The Susquehanna River forms the southern town boundary. New York State Route 17C follows the course of the Susquehanna on its north bank.

==Demographics==

As of the census of 2000, there were 4,840 people, 1,849 households, and 1,362 families residing in the town. The population density was 82.5 PD/sqmi. There were 2,041 housing units at an average density of 34.8 /sqmi. The racial makeup of the town was 97.95% White, 0.14% African American, 0.19% Native American, 0.31% Asian, 0.02% Pacific Islander, 0.29% from other races, and 1.10% from two or more races. Hispanic or Latino of any race were 0.79% of the population.

There were 1,849 households, out of which 34.7% had children under the age of 18 living with them, 58.8% were married couples living together, 10.6% had a female householder with no husband present, and 26.3% were non-families. 20.8% of all households were made up of individuals, and 9.1% had someone living alone who was 65 years of age or older. The average household size was 2.62 and the average family size was 3.01.

In the town, the population was spread out, with 27.5% under the age of 18, 7.5% from 18 to 24, 29.0% from 25 to 44, 23.0% from 45 to 64, and 13.0% who were 65 years of age or older. The median age was 37 years. For every 100 females, there were 97.6 males. For every 100 females age 18 and over, there were 93.0 males.
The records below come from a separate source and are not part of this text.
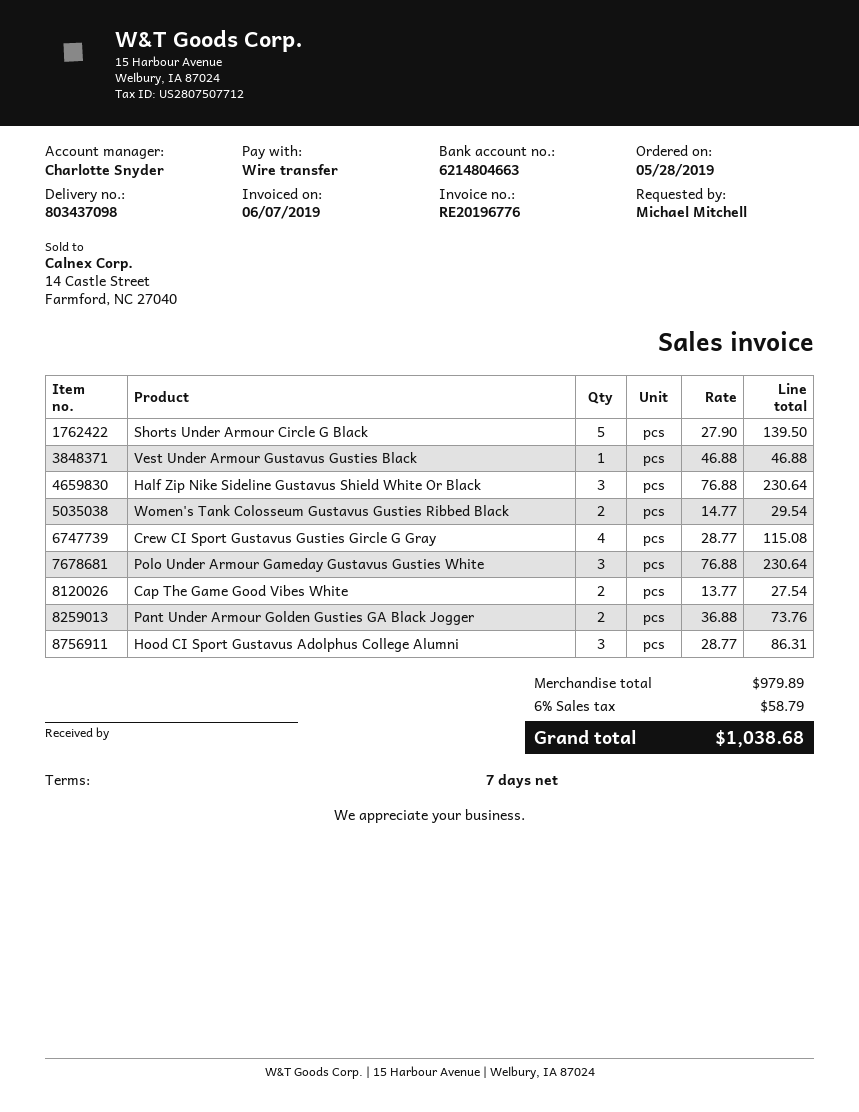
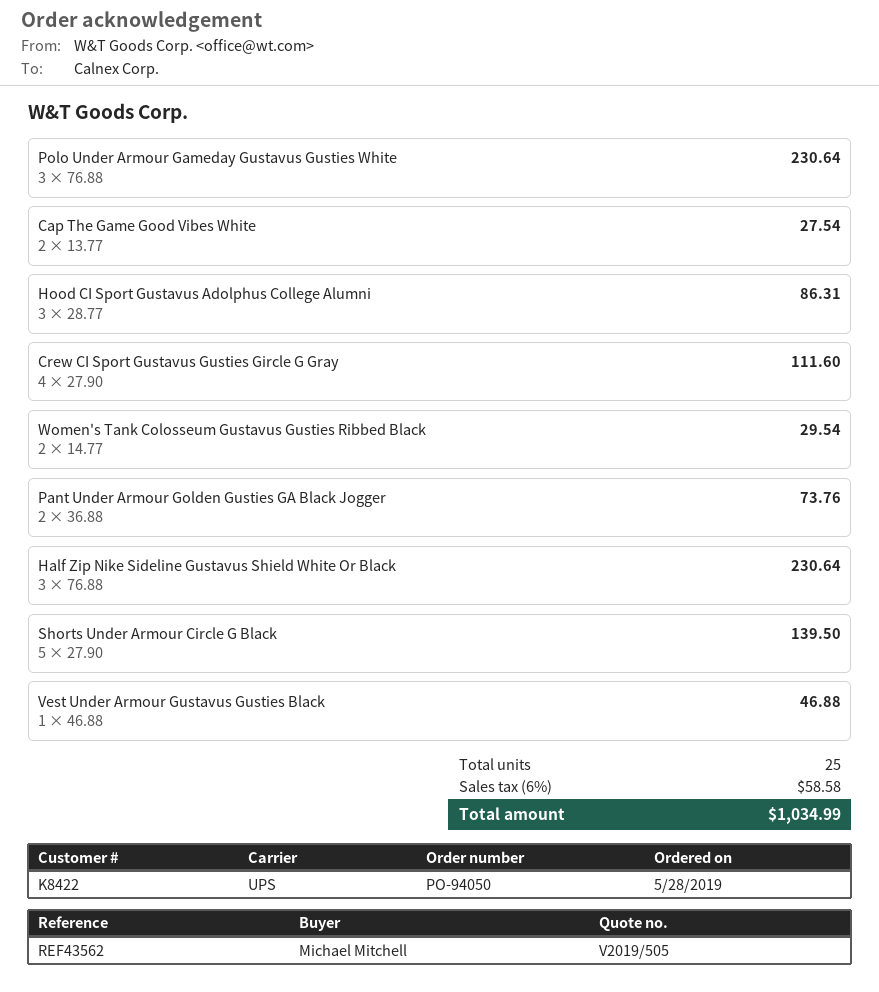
Crew CI Sport Gustavus Gusties Gircle G Gray: 4 x 28.77 = 115.08 -> 4 x 27.90 = 111.60
tax: 6% = 58.79 -> 6% = 58.58
total: 1038.68 -> 1034.99

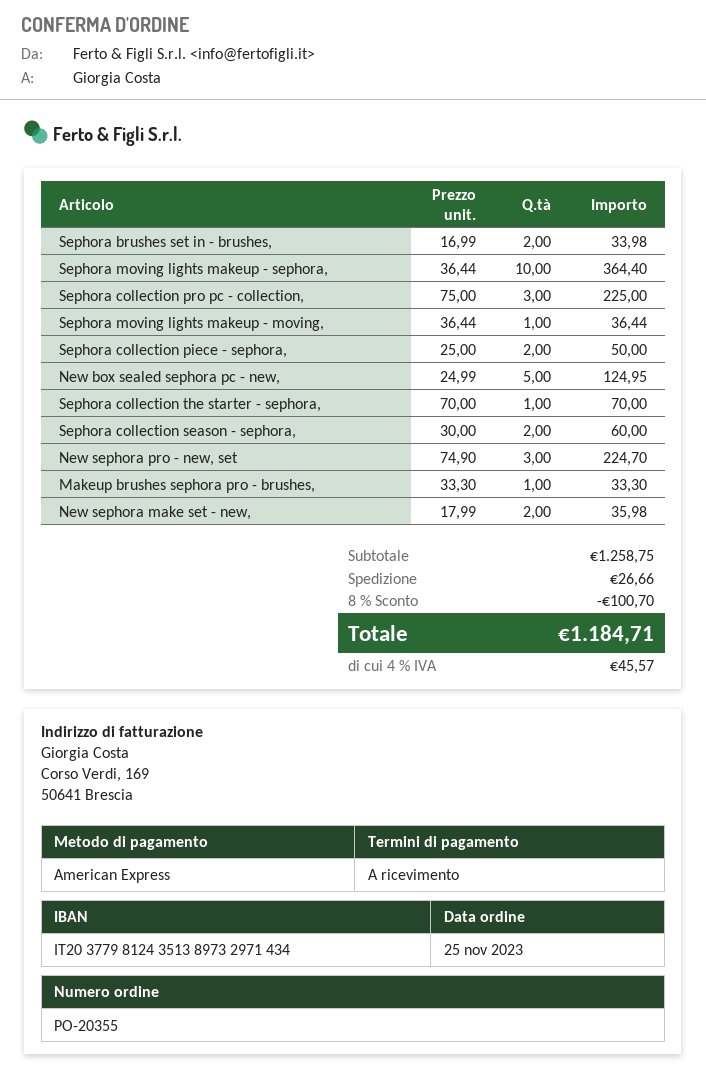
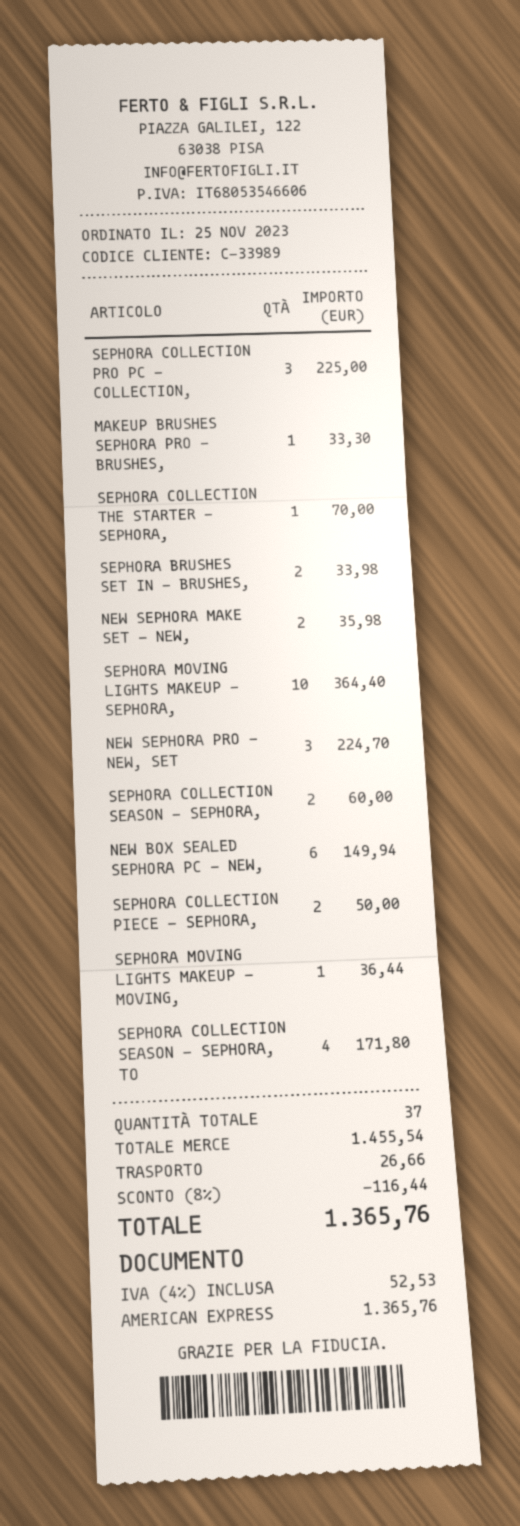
New box sealed sephora pc - new,: 5 for 124.95 -> 6 for 149.94
SEPHORA COLLECTION SEASON - SEPHORA, TO: none -> 4 for 171.80
subtotal: 1258.75 -> 1455.54
discount: 8% = 100.70 -> 8% = 116.44
tax: 4% = 45.57 -> 4% = 52.53
total: 1184.71 -> 1365.76

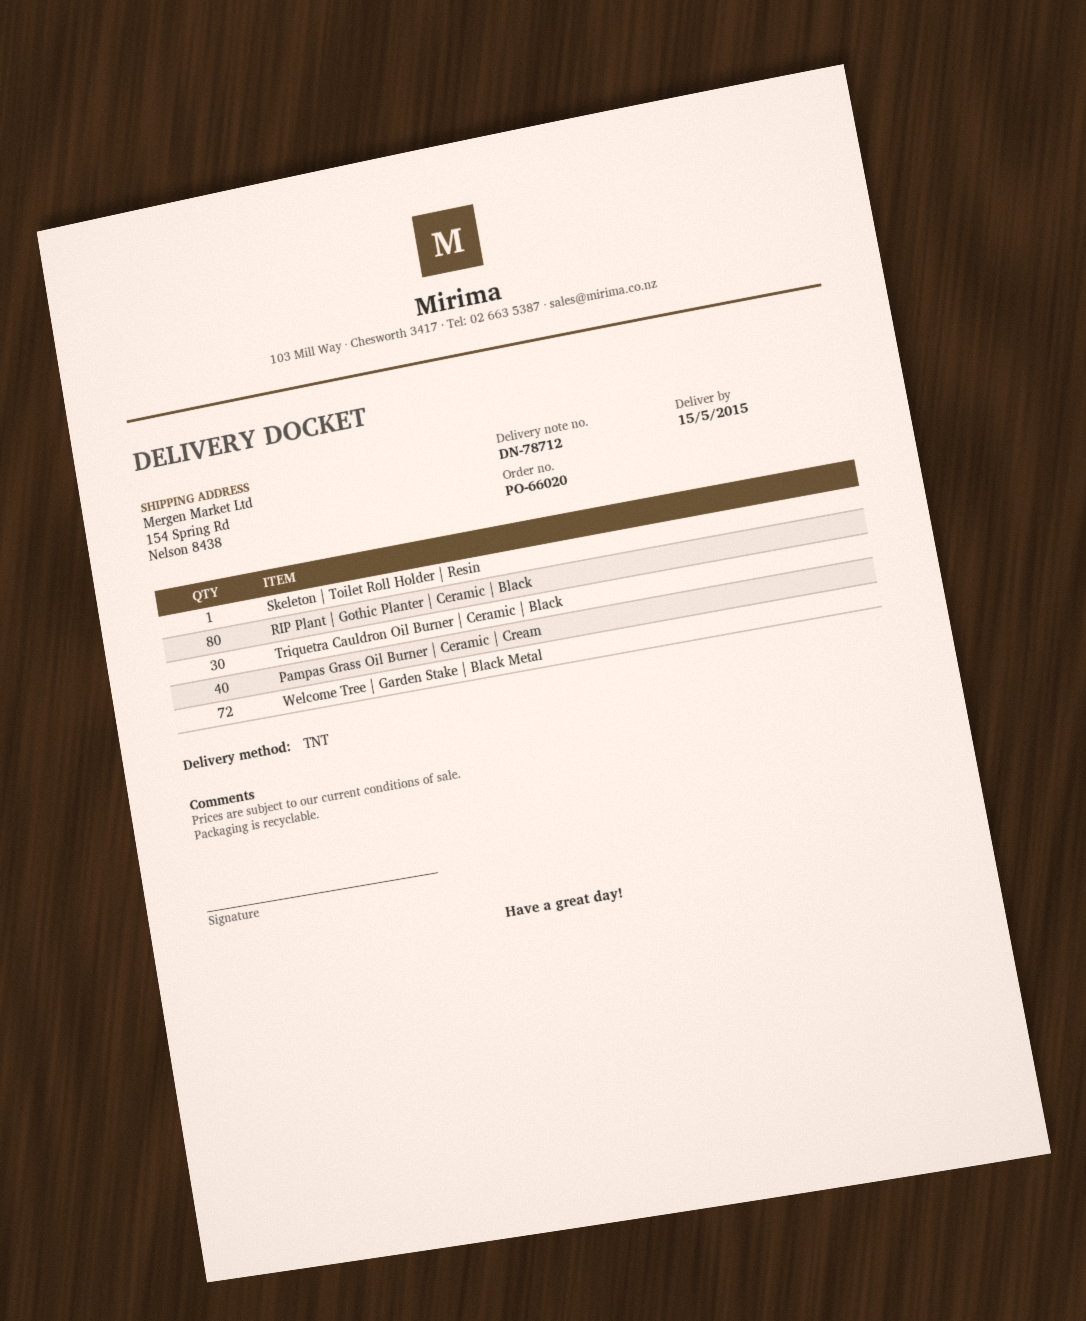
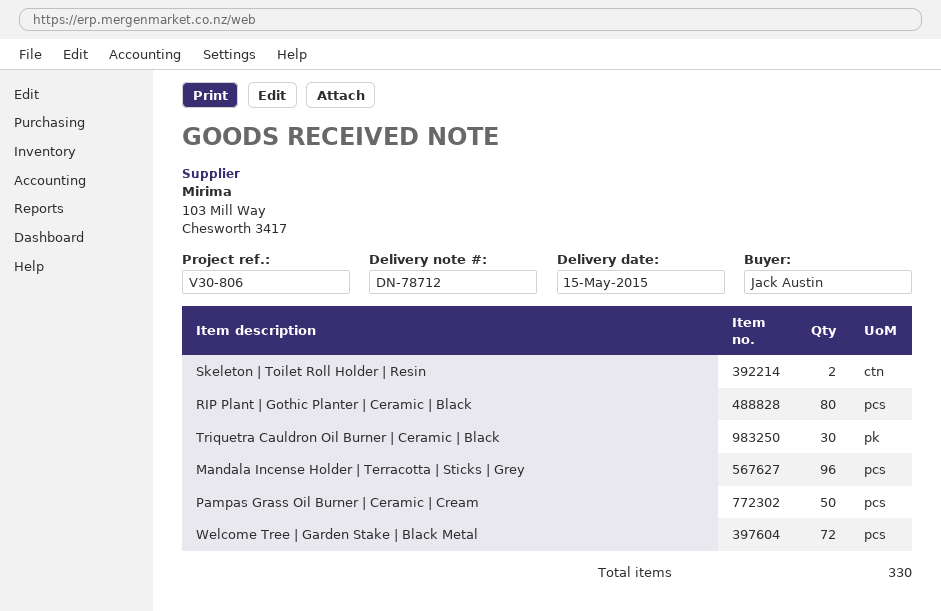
Skeleton | Toilet Roll Holder | Resin: 1 -> 2
Pampas Grass Oil Burner | Ceramic | Cream: 40 -> 50
Mandala Incense Holder | Terracotta | Sticks | Grey: none -> 96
The median income for a household in the town was $36,960, and the median income for a family was $46,650. Males had a median income of $27,169 versus $21,170 for females. The per capita income for the town was $17,813. About 3.5% of families and 6.5% of the population were below the poverty line, including 6.3% of those under age 18 and 3.2% of those age 65 or over.

Historical population
| Census | Pop. | Note | %± |
| 1820 | 1,816 |  | — |
| 1830 | 1,411 |  | −22.3% |
| 1840 | 2,464 |  | 74.6% |
| 1850 | 2,839 |  | 15.2% |
| 1860 | 3,202 |  | 12.8% |
| 1870 | 3,272 |  | 2.2% |
| 1880 | 3,102 |  | −5.2% |
| 1890 | 2,455 |  | −20.9% |
| 1900 | 2,113 |  | −13.9% |
| 1910 | 1,940 |  | −8.2% |
| 1920 | 1,677 |  | −13.6% |
| 1930 | 1,587 |  | −5.4% |
| 1940 | 1,782 |  | 12.3% |
| 1950 | 2,000 |  | 12.2% |
| 1960 | 2,814 |  | 40.7% |
| 1970 | 3,621 |  | 28.7% |
| 1980 | 4,432 |  | 22.4% |
| 1990 | 4,772 |  | 7.7% |
| 2000 | 4,840 |  | 1.4% |
| 2010 | 4,871 |  | 0.6% |
| 2020 | 4,455 |  | −8.5% |
| 2021 (est.) | 4,404 |  | −1.1% |
U.S. Decennial Census

== Communities and locations in the Town of Tioga ==
- Catlin Hill - A hamlet in the southeastern part of the town.
- Germany Hill - A hamlet near the northern town line.
- Goodrich - A hamlet in the southeastern corner of the town on County Road 23, near the Village of Owego and the confluence of the Owego Creek and the Susquehanna River.
- Halsey Valley - A hamlet on the western town line, partly in Barton. It was founded circa 1825.
- Horton Crossing - A hamlet on NY-17C, east of Tioga Center.
- Owego Creek - A stream that forms part of the eastern town boundary.
- Smithboro - A hamlet west of Tioga Center and near the Susquehanna River on NY-17C.
- Straits Corners - A hamlet by the northern town line.
- Tioga Center - A hamlet in the southeastern part of the town on NY-17C, near the Susquehanna River. The Tioga Centre General Store was listed on the National Register of Historic Places in 2003.